PRAGUE, CZECH REPUBLIC -- Putting on a display of defensive tenacity that those in attendance will not likely forget, the USA U19 squad never stopped coming in waves at the Russians (1-2) Saturday night as the U.S. quickly forced Russia into submission and posted a dominating 115-47 victory to cap FIBA U19 World Championship first-round play in Prague, Czech Republic.
The win improved the U.S. record to 3-0 and earned it Group D’s No. 1 seed for the second round. Following a day off Sunday, the U.S. will return to the court to face Brazil (12 p.m. EDT) in the first of three second-round games. On July 2 the Americans will go against Australia (2:15 p.m. EDT), then on July 3 they will face 2011 U19 World Championship silver medalist and Group C No. 1 seed Serbia (2:15 p.m. EDT).
All 12 USA players scored and seven reached double digits in what was another show of depth by the U.S.
“They obviously had a hard time with the press, and I thought our athleticism inside, the pace of the game and us turning them over really caused them some problems. I thought we did a pretty good job of defending the 3-point line,” stated USA and University of Florida head coach Billy Donovan.
In the USA’s first three games of the 2013 FIBA U19 World Championship, the squad has averaged its wins by 61.0 points a game, while limiting its opponents to just 44.3 points game, 30.9 percent shooting from the field and the red, white and blue is pressuring its opposition into 26.7 turnovers a game.
Rising high school senior Jahlil Okafor (Whitney Young H.S./Chicago, Ill.) headed the USA offensive charge with 15 points and added seven rebounds, Montrezl Harrell (University of Louisville/Tarboro, N.C.) chipped in 13 points on flawless 6-for-6 shooting from the floor; Michael Frazier (University of Florida/Tampa, Fla.) and Aaron Gordon (Archbishop Mitty H.S./San Jose, Calif.) scored 12 points each, whileMike Tobey (University of Virginia/Monroe, N.Y.) was credited with 12 points and game high nine rebounds. Rounding out the USA’s double-figre scorers were Rasheed Sulaimon (Duke University/Houston, Texas), 11 points, and Justise Winslow (St. Johns H.S./Houston, Texas) scored 10 points and cleared eight rebounds.
“Coach told us before the game to impose our will and be extremely physical,” said the 17-year-old Okafor. “They told me this team was extremely physical so I wanted to match that and over match that, and I just tried to get offensive rebounds and get easy baskets that way.”

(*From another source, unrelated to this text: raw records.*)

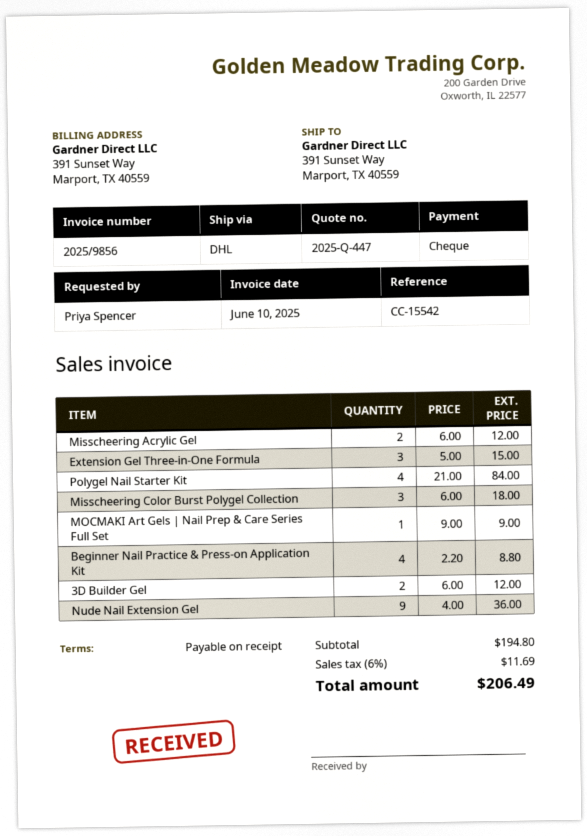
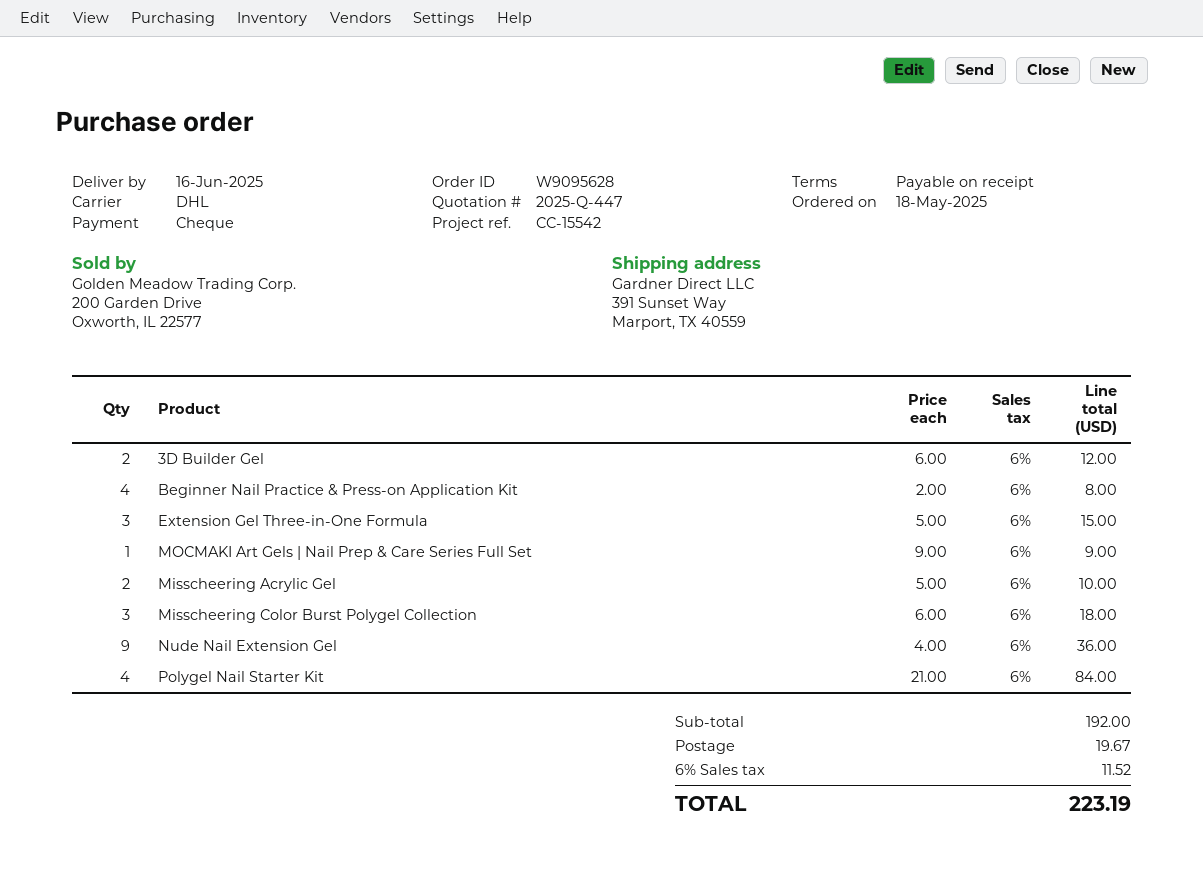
Misscheering Acrylic Gel: 2 x 6.00 = 12.00 -> 2 x 5.00 = 10.00
Beginner Nail Practice & Press-on Application Kit: 4 x 2.20 = 8.80 -> 4 x 2.00 = 8.00
subtotal: 194.80 -> 192.00
shipping: none -> 19.67
tax: 6% = 11.69 -> 6% = 11.52
total: 206.49 -> 223.19

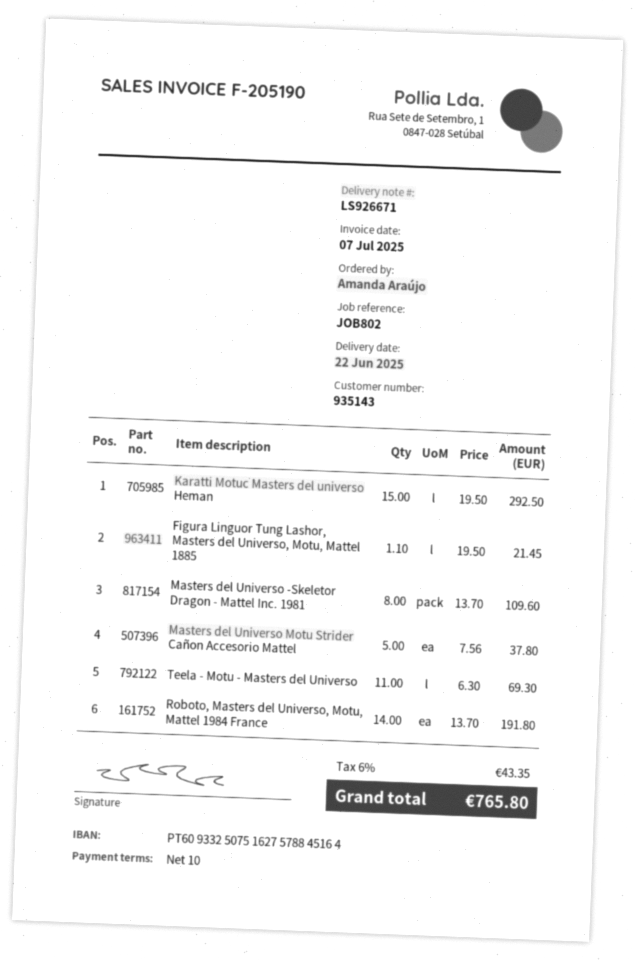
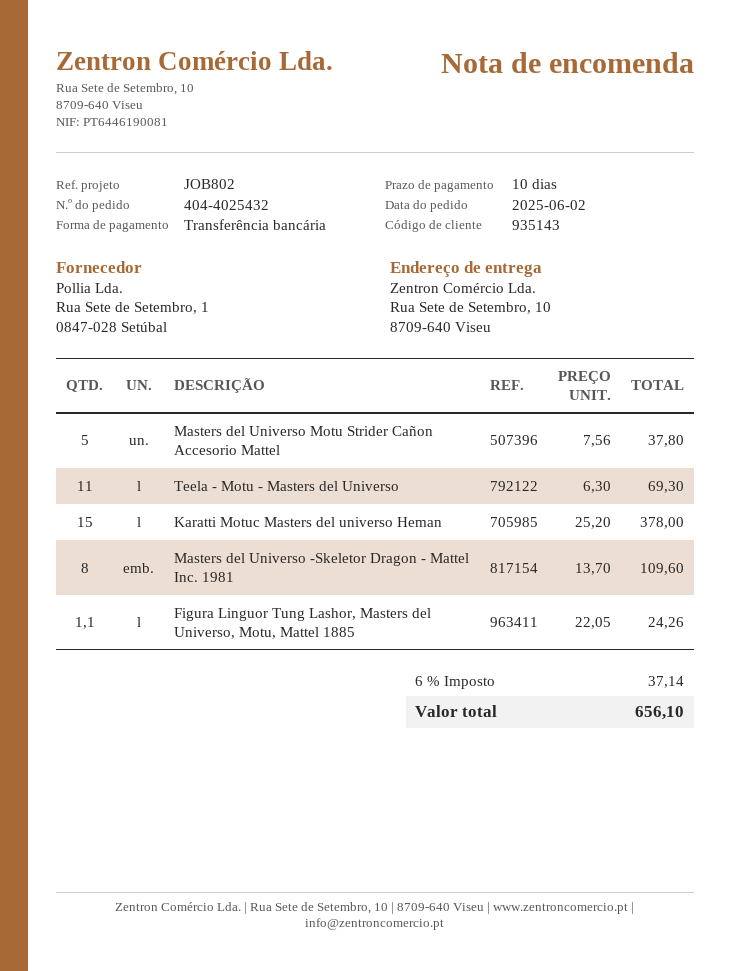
Karatti Motuc Masters del universo Heman: 15 x 19.50 = 292.50 -> 15 x 25.20 = 378.00
Figura Linguor Tung Lashor, Masters del Universo, Motu, Mattel 1885: 1.1 x 19.50 = 21.45 -> 1.1 x 22.05 = 24.26
Roboto, Masters del Universo, Motu, Mattel 1984 France: 14 x 13.70 = 191.80 -> none
tax: 6% = 43.35 -> 6% = 37.14
total: 765.80 -> 656.10

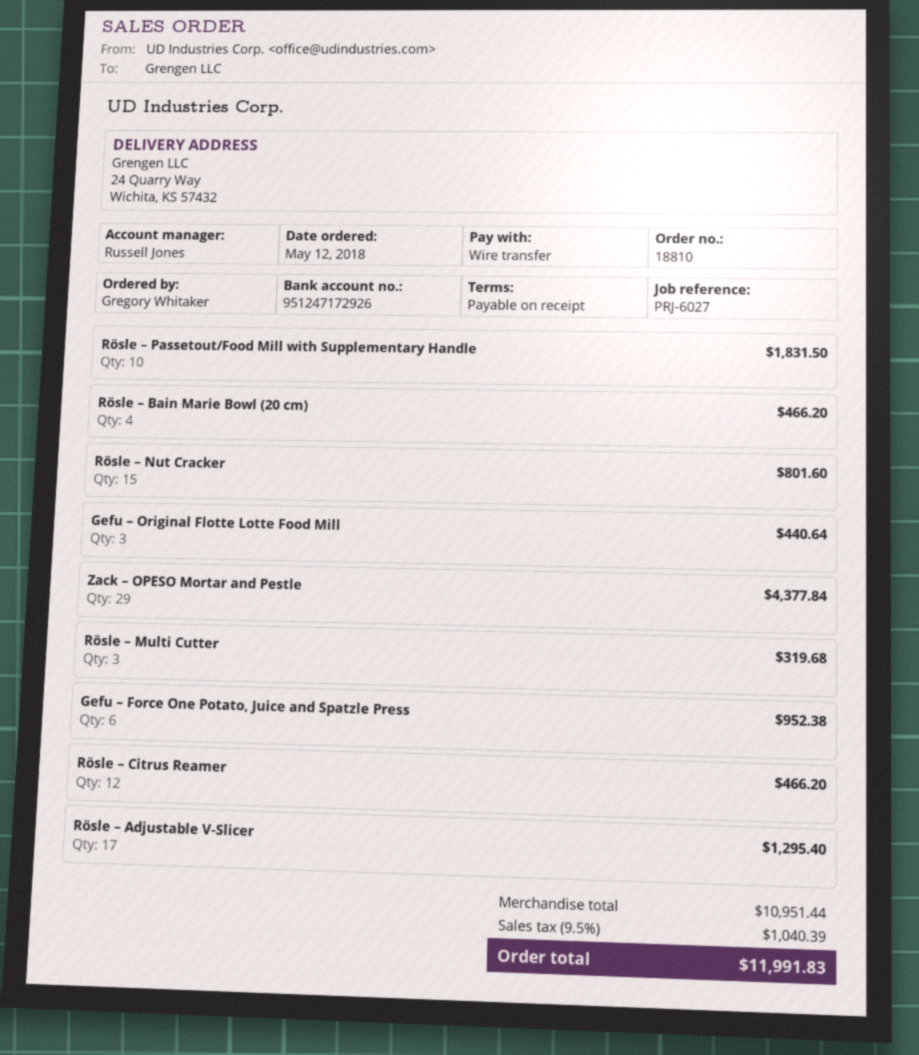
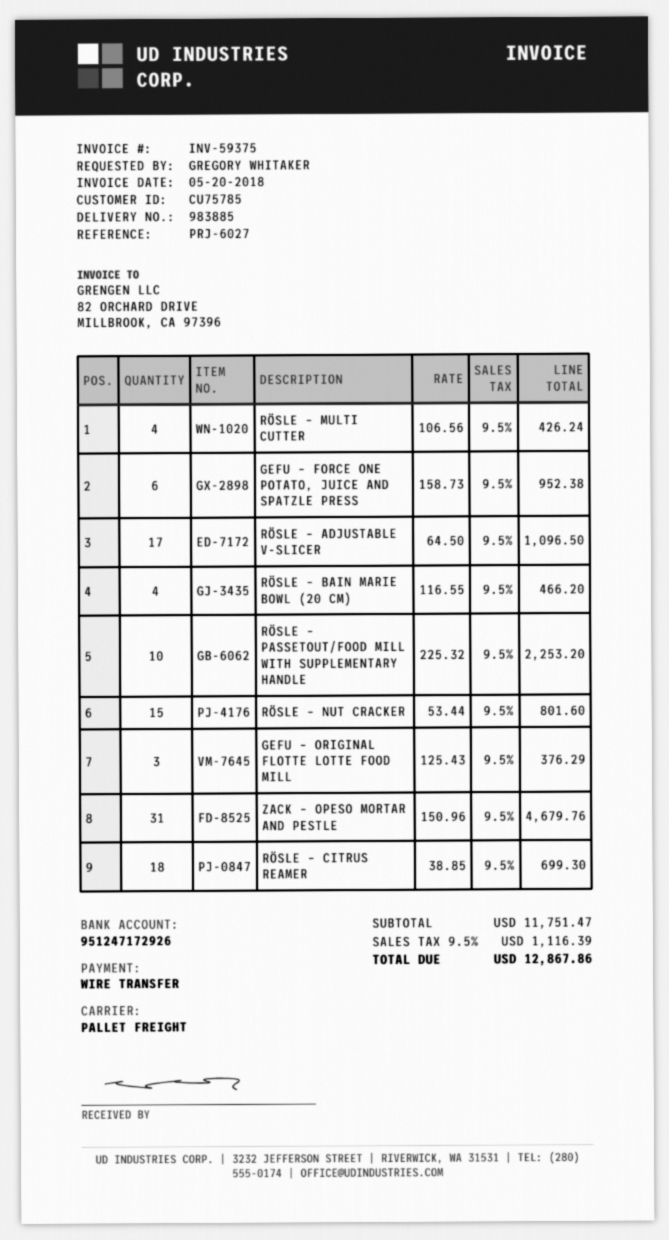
Rösle – Passetout/Food Mill with Supplementary Handle: 10 for 1831.50 -> 10 for 2253.20
Gefu – Original Flotte Lotte Food Mill: 3 for 440.64 -> 3 for 376.29
Zack – OPESO Mortar and Pestle: 29 for 4377.84 -> 31 for 4679.76
Rösle – Multi Cutter: 3 for 319.68 -> 4 for 426.24
Rösle – Citrus Reamer: 12 for 466.20 -> 18 for 699.30
Rösle – Adjustable V-Slicer: 17 for 1295.40 -> 17 for 1096.50
subtotal: 10951.44 -> 11751.47
tax: 9.5% = 1040.39 -> 9.5% = 1116.39
total: 11991.83 -> 12867.86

The USA’s high intensity press paid dividends right from the start as the U.S. forced two turnovers and took a 6-0 lead before the game was a minute old.
Russia called a timeout to regroup and behind two 3-pointers from Mikhail Kulagin, took the lead 8-6.
Jarnell Stokes (University of Tennessee/Memphis, Tenn.) tied the game with a power move inside that launched the U.S. on a game-clinching 16-1 run that saw the Americans grab control 22-9 with 3:03 to play in the quarter.
“They kept trying to break it (the press) with their one guard and we knew throughout a 40-minute game he would get tired and we just instilled our will on him and made him feel it. We understood what we had to do to turn Russia over and get them to play our style of play,” added Marcus Smart (Oklahoma State University/ Flower Mound, Texas).
Taking a 30-13 lead into the second quarter, the USA’s defensive pressure continued to disrupt the Russians and by halftime things were well in hand and the U.S. led comfortably, 57-30.
The U.S. scored the first six points of the third quarter, led 87-41 when the third quarter came to close and sailed on to the impressive 115-47 victory.
For the contest, the U.S. shot 56.8 percent; outrebounded the Russians 62 to 35; and had 18 assists on its 46 made baskets. The U.S. defense did a job on Russia. Russia was limited to just 33.3 percent shooting overall, only 21.7 percent from 3-point (5-23 3pt FGs), and was forced into 27 turnovers.
Assisting Donovan with the 2013 USA U19 World Championship Team is experienced and successful college coaches Tony Bennett (University of Virginia) and Shaka Smart (Virginia Commonwealth University) as assistant coaches.
Sixteen countries are competing in the FIBA U19 World Championship. The top three finishing teams from each first-round group advance to the second round that will be played July 1-3, and the 12 teams will be divided into Groups E and F. Each team will play the three new teams in its new group, with preliminary-round results carrying over to the second-round standings. Teams finishing in first through fourth places in the second round will qualify for the quarterfinals, with the opportunity to advance to the semifinals and finals. The quarterfinals will be held on July 5, semifinals are slated for July 6 and the gold medal game will be contested on July 7. Game times will be announced by FIBA at a later date.